Шариго ничего не ел, не пил, не говорил…
Хотя он не участвовал в разговоре, но все же чувствовал, как зловещая, огромная пошлость давит ему череп… В волнении и беспокойстве, бледный, как полотно, он наблюдал за обедом, стараясь поймать на лицах гостей ироническое или благоприятное выражение, и машинально, с возрастающим раздражением, несмотря на предупреждение жены, катал между пальцев огромные катышки из хлеба. На все обращенные к нему вопросы он отвечал рассеянным, равнодушным тоном:
— Конечно… конечно… конечно…
Против него восседала г-жа Шариго, затянутая в зеленое платье, сверкавшее зелеными блестками, с эгреткой из красных перьев в волосах; она наклонялась то влево, то вправо, и улыбалась, не произнося ни слова, такой неизменно-неподвижной улыбкой, которая, казалось, навсегда застыла у нее на губах.

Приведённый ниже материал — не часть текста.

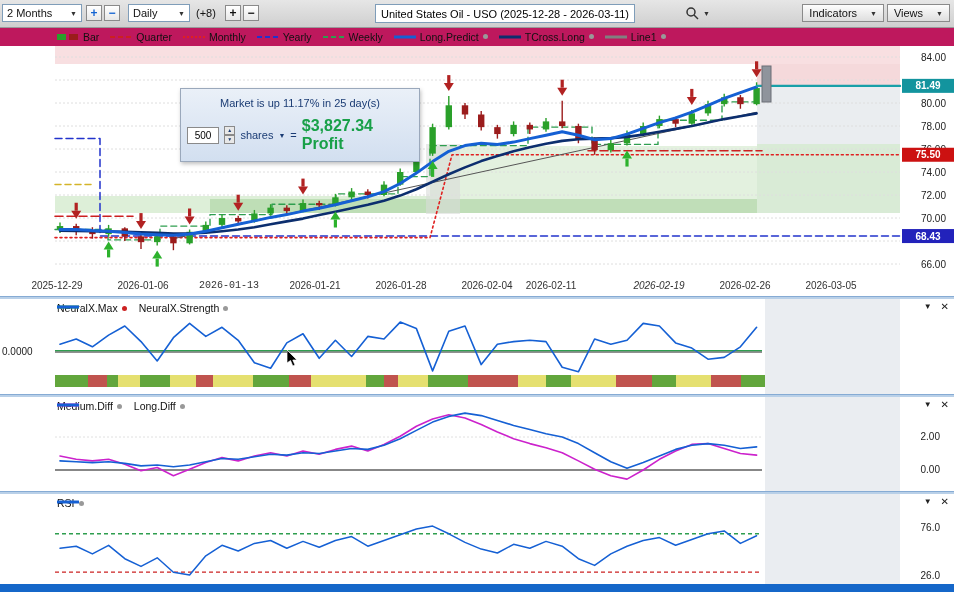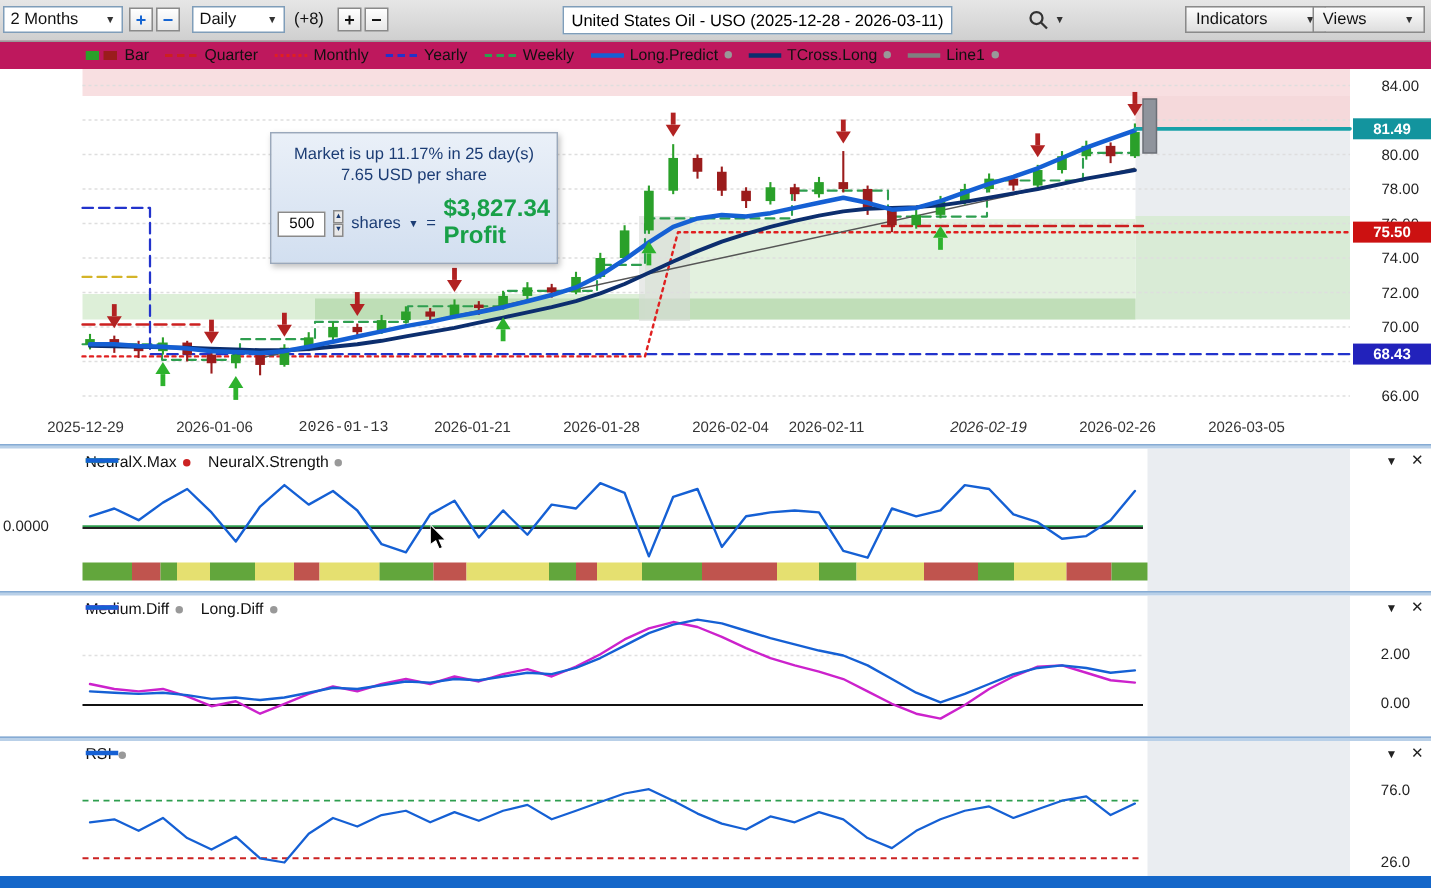"Indicators" .toolbtn { gap: 20px -> 8px }
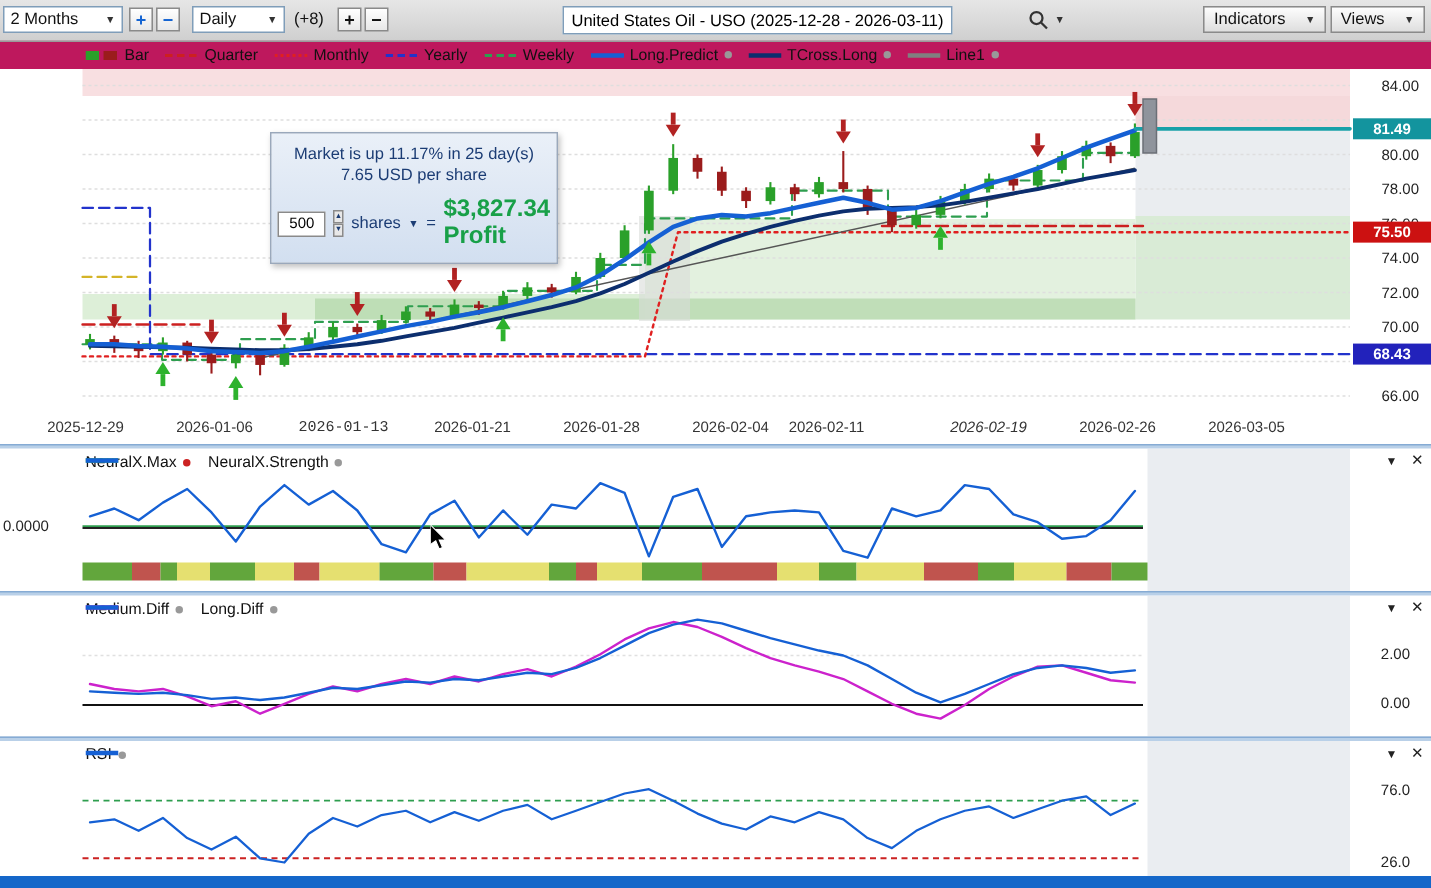"Market is up 11.17% in" #tooltip { width: 192px -> 240px }
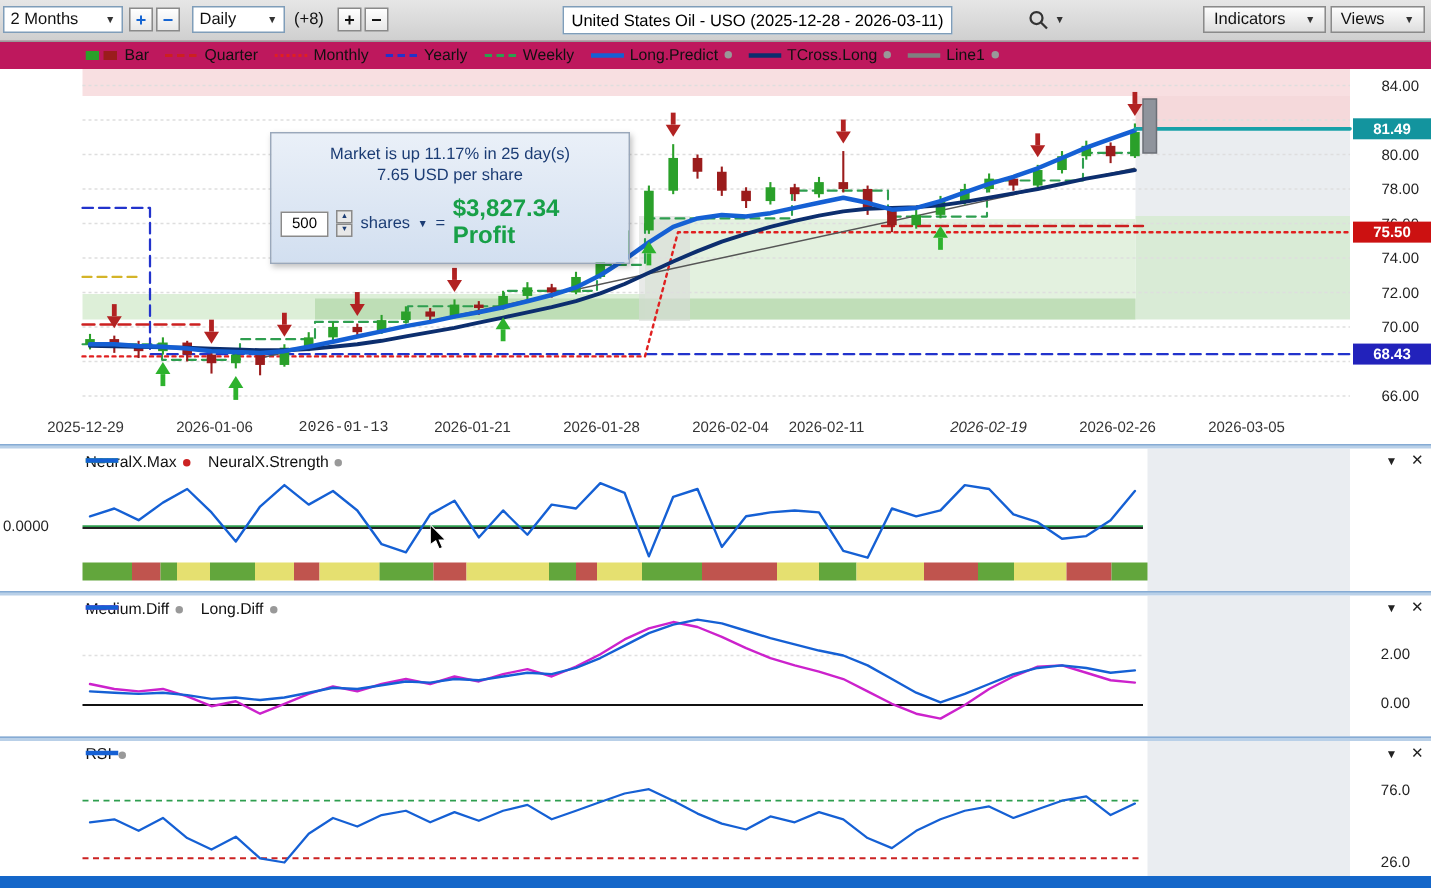"7.65 USD per share" div.tt-line { html: <div>7.65 USD per share</div> -> none }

— Что за дура! — думал про себя Шариго, — что за глупая и смешная женщина! И что она на себя напялила! Из-за нее завтра мы будем посмешищем всего Парижа…
В свою очередь г-жа Шариго думала под своей неподвижной улыбкой:
— Что за идиот, этот Виктор!.. Как он себя держит!.. Продернут нас завтра за его катышки…
Когда сюжет светской морали истощился, слегка коснулись любви, и затем перешли к старинным безделушкам. Здесь всегда одерживал верх юный Люсьен Сарторис, у которого были удивительные редкости. Он славился, как очень искусный и известный находчивый коллекционер.